Thank you. Our first question comes from Subash Chandra with Northland Securities. Please state your question.

Speaker 5

Yeah. Hi. Good morning, everybody. I was hoping to start with just the land budget. It is not a big number, I guess, in the grand scheme of things, but maybe relatively significant. What drove the decision and what you are trying to do there?

Paul Rady Chairman

Hey, good morning, Subash. Yeah, what we're trying to do, it is relatively small amount, but our drilling is going very well. And so it's just continued blocking up in the areas that we're developing just small tracks here and there to perfect our drilling units.

Speaker 5

Are you finding, in doing that, that this might be a one-time cost or should we expect that a similar budget on a recurring basis?

Paul Rady Chairman

I am not sure but it'll set us up for the next at least two years.

Yeah, the other way to think about it too, is you've seen some recent M&A and that's really because of the constrained inventory, and not having locations or transport, and this really ensures our ability to continue to develop the type of areas and liquids and the performance we have going forward without really having to rely on M&A for future development.

Speaker 5

Okay. And then a modeling question just on, I guess, GP&T, which from the outside is very hard for us to sort of figure out but could you provide some guidance as to what numbers specifically might look like on the strip? I mean, given just the surge in pricing perhaps offset by from the Mariner, etc. Would that number stay flat or goes up or down from here?

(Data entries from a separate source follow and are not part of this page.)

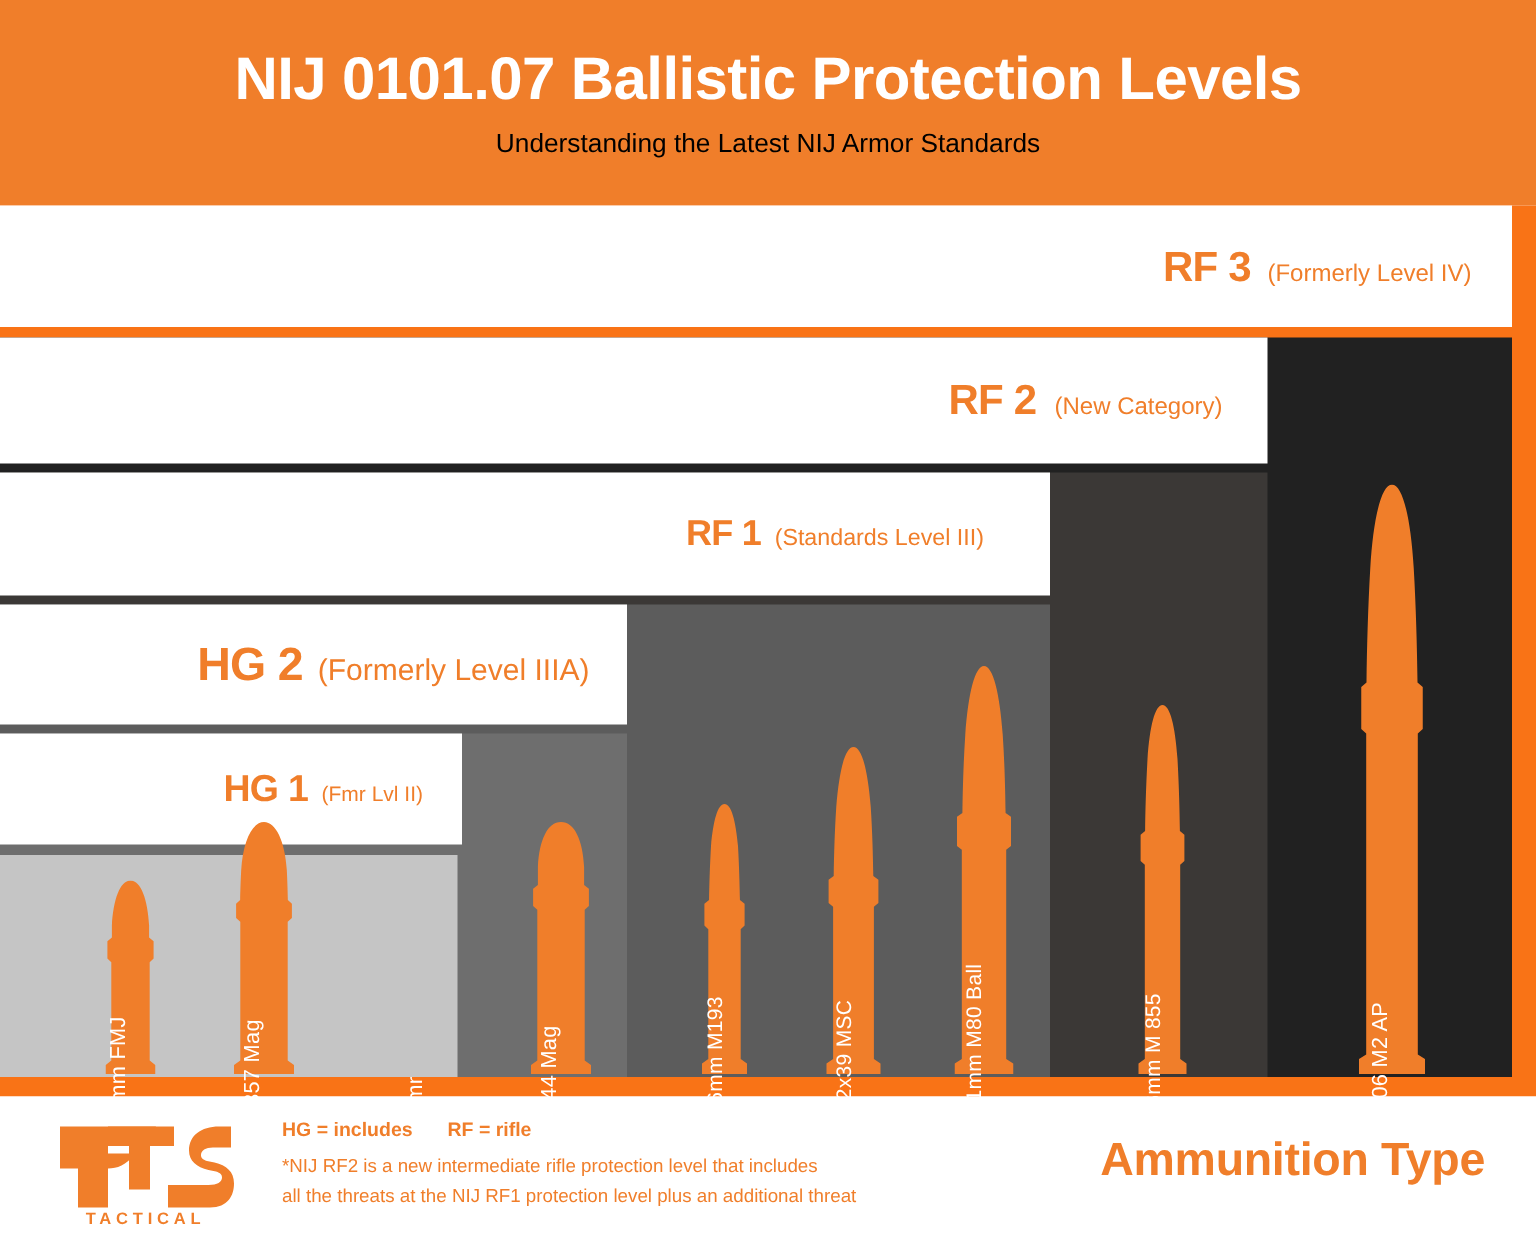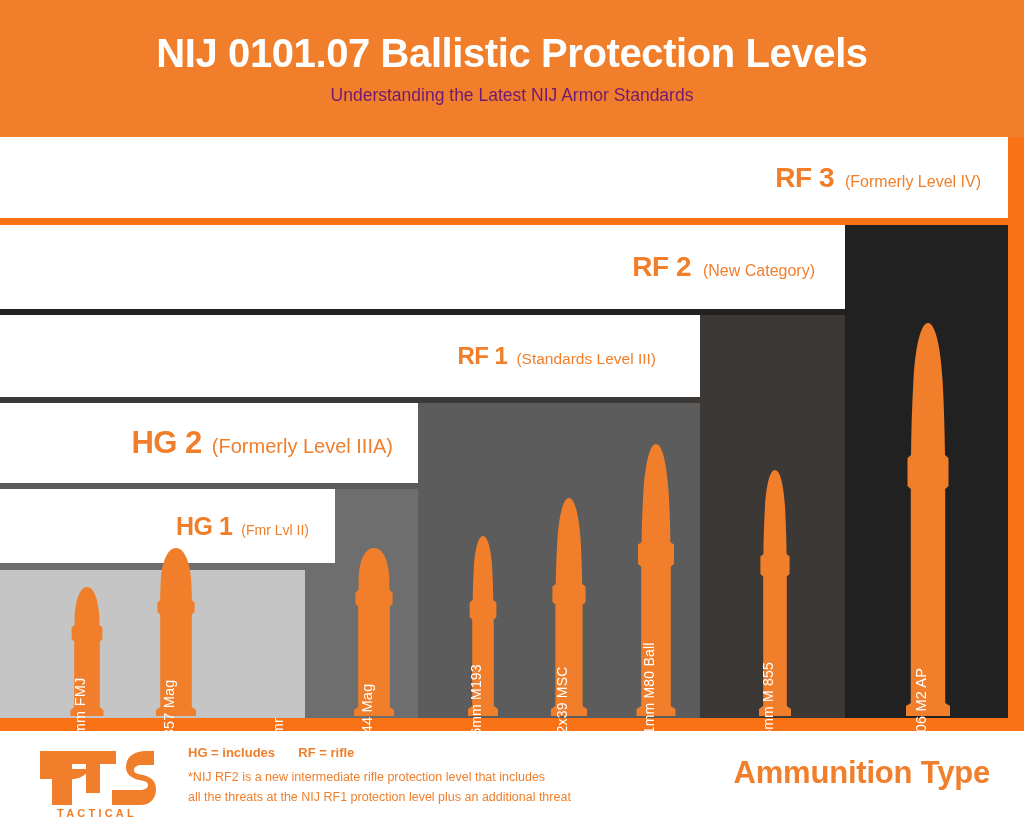"Understanding the Latest NIJ Armor" .header-sub { color: #701a75 -> #000000 }
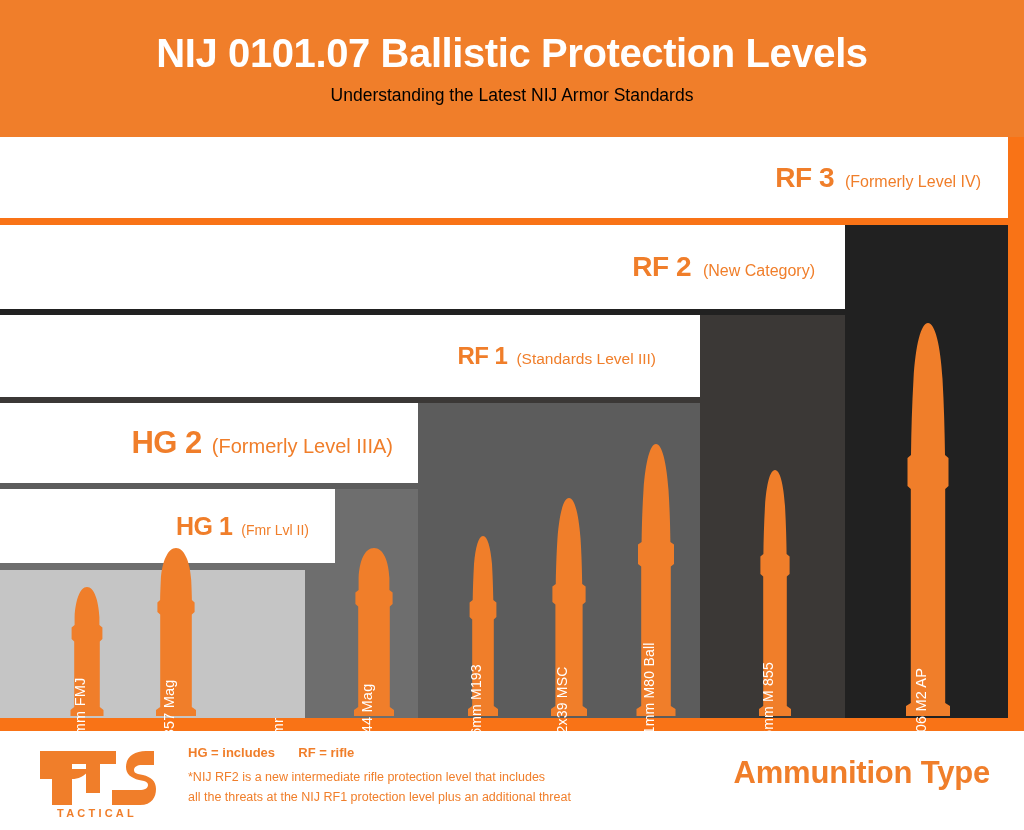"HG 1" #lv-hg1 .level-band { width: 335px -> 308px }
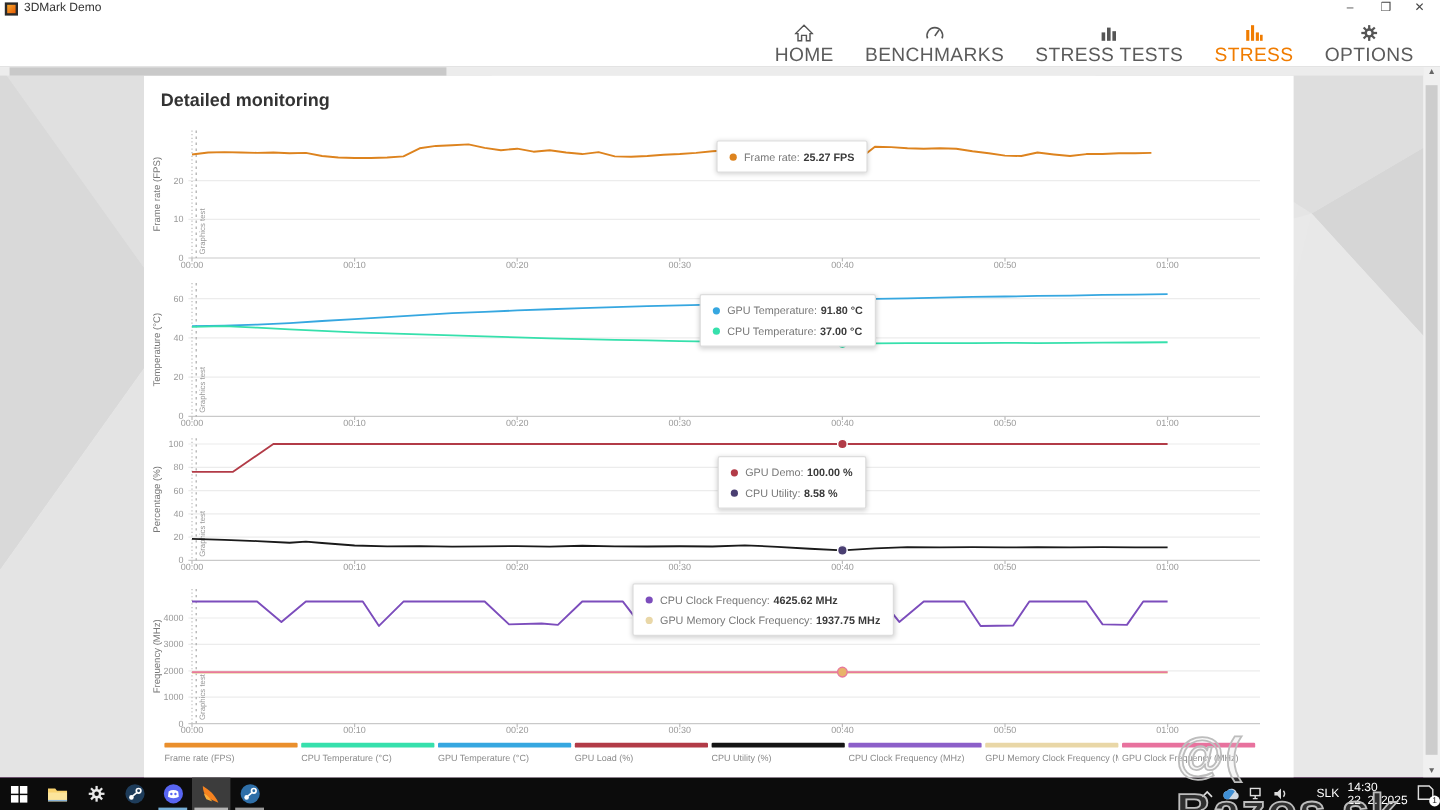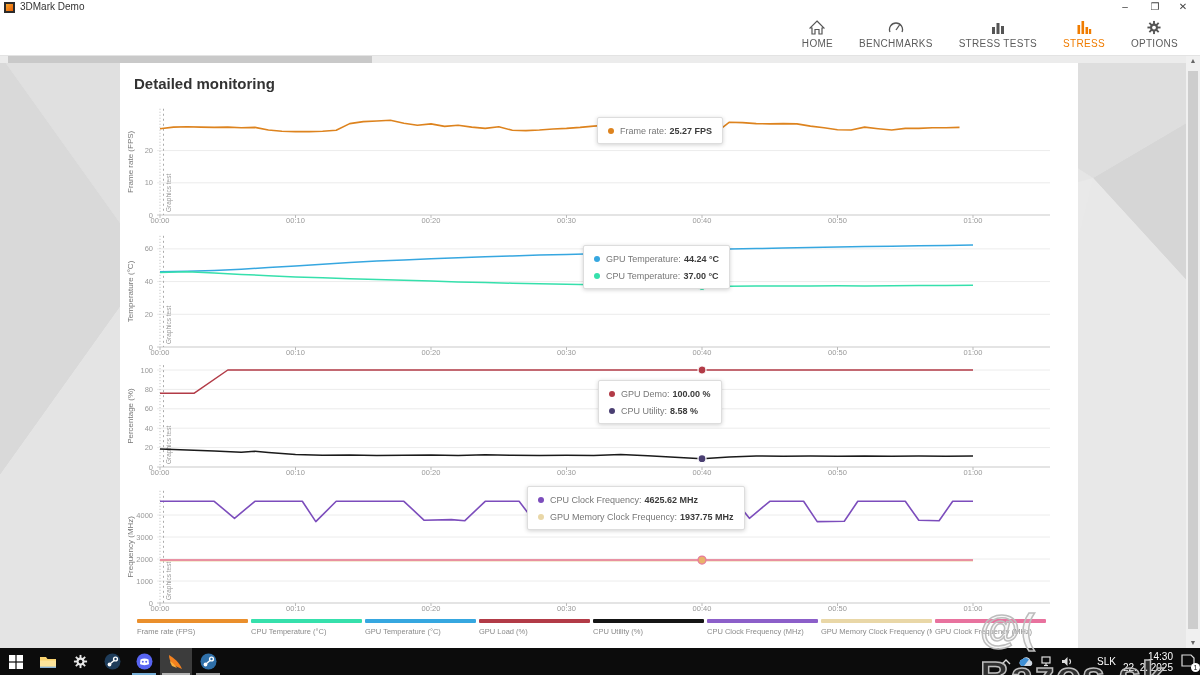"HOME" .nav-item .lbl { font-size: 10px -> 16px }
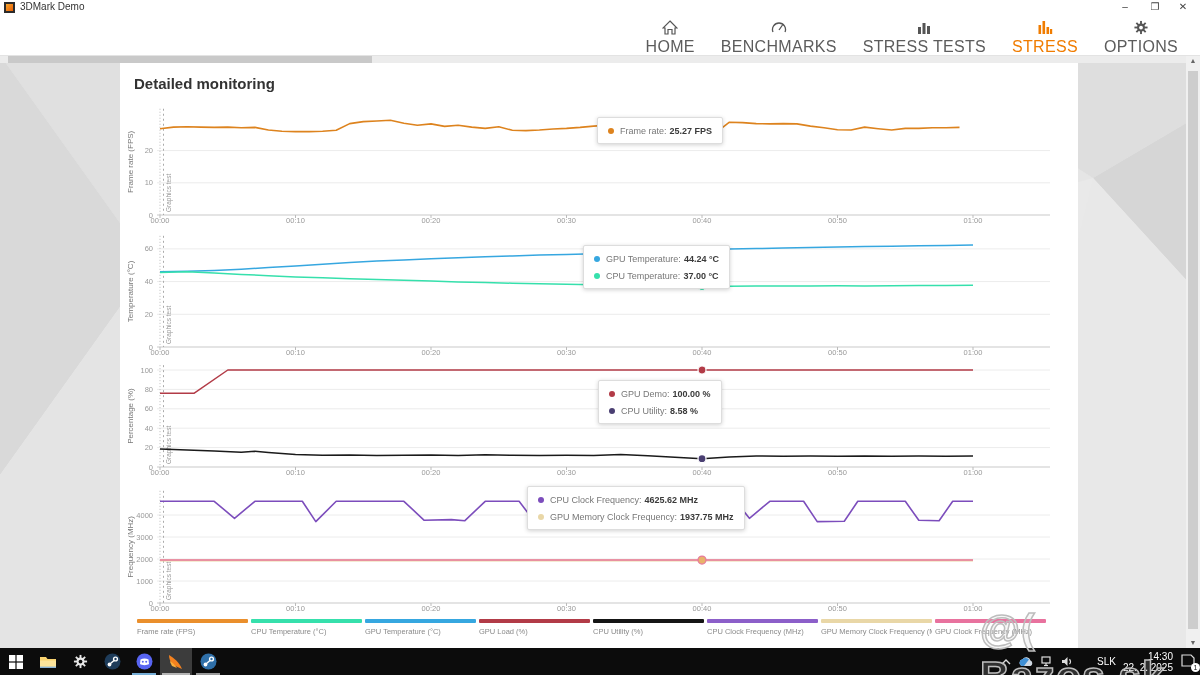"44.24 °C" b { text: 44.24 -> 91.80 }
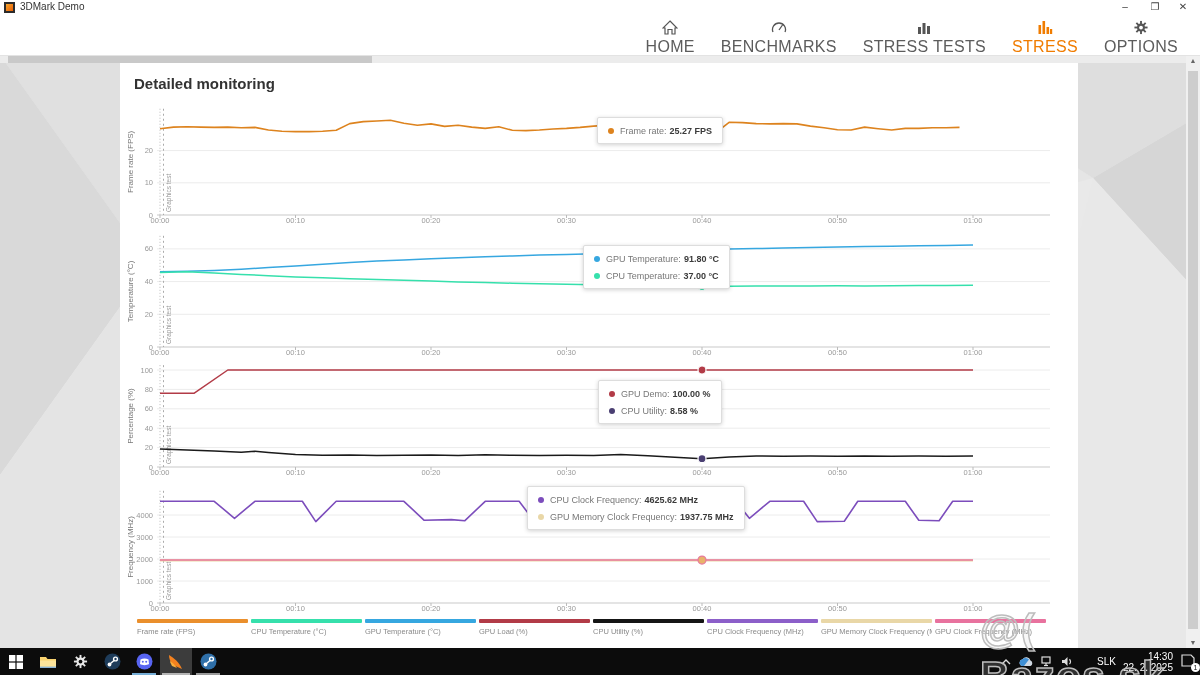"14:30" .clockblock { text-align: right -> left }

Yeah, the increase of the GP&T was really because of the rise in commodity prices and fuel costs and ad valorem taxes and severance taxes. So if there is no backwardation in the strip and these continued high prices continue, then you'd see a similar level to Q2 and Q3 and Q4 what we guided in the future. So it's probably flat unless that backwardation does occur and that would come off a little bit. What we have out on our guidance page, kind of long-term assumptions is for total cash production and net marketing expense, this year it's 229 to 236, but then in the out years, for the five-year period, the average is 210 to 215. So, some of that GP&T comes down and then that marketing expenses comes down as well. So, assuming the backwardation at GP&T should come off as the backwardation occurs.

Speaker 5

That was helpful. Thanks, Mike. Just if I can just sneak one in because I'm not sure if I'm interpreting this correctly but did NGL hedges go up for the third quarter?

Paul Rady Chairman

Yeah, they did, Subash. So, I think in early in the second quarter, we were seeing such strong, although backward-dated NGL prices, we pinched ourselves a little bit and we weren't used to such high prices. So we said, let's make sure this doesn't go away. So we did put in hedges for the second and third quarter. And in hindsight, you can see, well, we got the security but that's what happens when you hedge backward-dated curve and the prices stay flat or increase. So, that was our decision then. But again, a shout out to our commodities group, both on the liquid side and on the gas side. So, we are wide open beginning October 1 and for NGLs for fourth quarter, next year and beyond, so we can capitalize on the NGL prices and the good fundamentals outlook that Dave Cannelongo described. And then just to touch on the gas side, I know you didn't ask that but our last hedging on the gas side was 16 months ago or so as we were in the beginnings of the COVID crisis and going into borrowing the season. So we hedged out some and that was one of the things that a lot of people did during that time but haven't hedged any natural gas and have unwound some liquids as well. So, a reflection that we're bullish on both product streams.

Speaker 5

Thanks, Paul. I'm looking forward to October. Thank you, guys.

Operator

Thank you. Our next question comes from Neal Dingmann with Truist Securities. Please state your question.

Speaker 6

Good morning, all. My question, maybe Mike for - maybe for you Paul, just on that slide 15, just talking about your long-term outlook assumptions. Can you talk a little bit about sort of number one, just the NGL price assumptions? To me, they look actually quite - maybe conservative, if you could call that. I'm wondering, could you talk about how you're thinking about the NGL price assumptions? And then secondly, on the annual production, it looks like you're assuming relatively flat; could you talk about sort of the mix? Will that - is that likely going to be about the same, you think, as right now?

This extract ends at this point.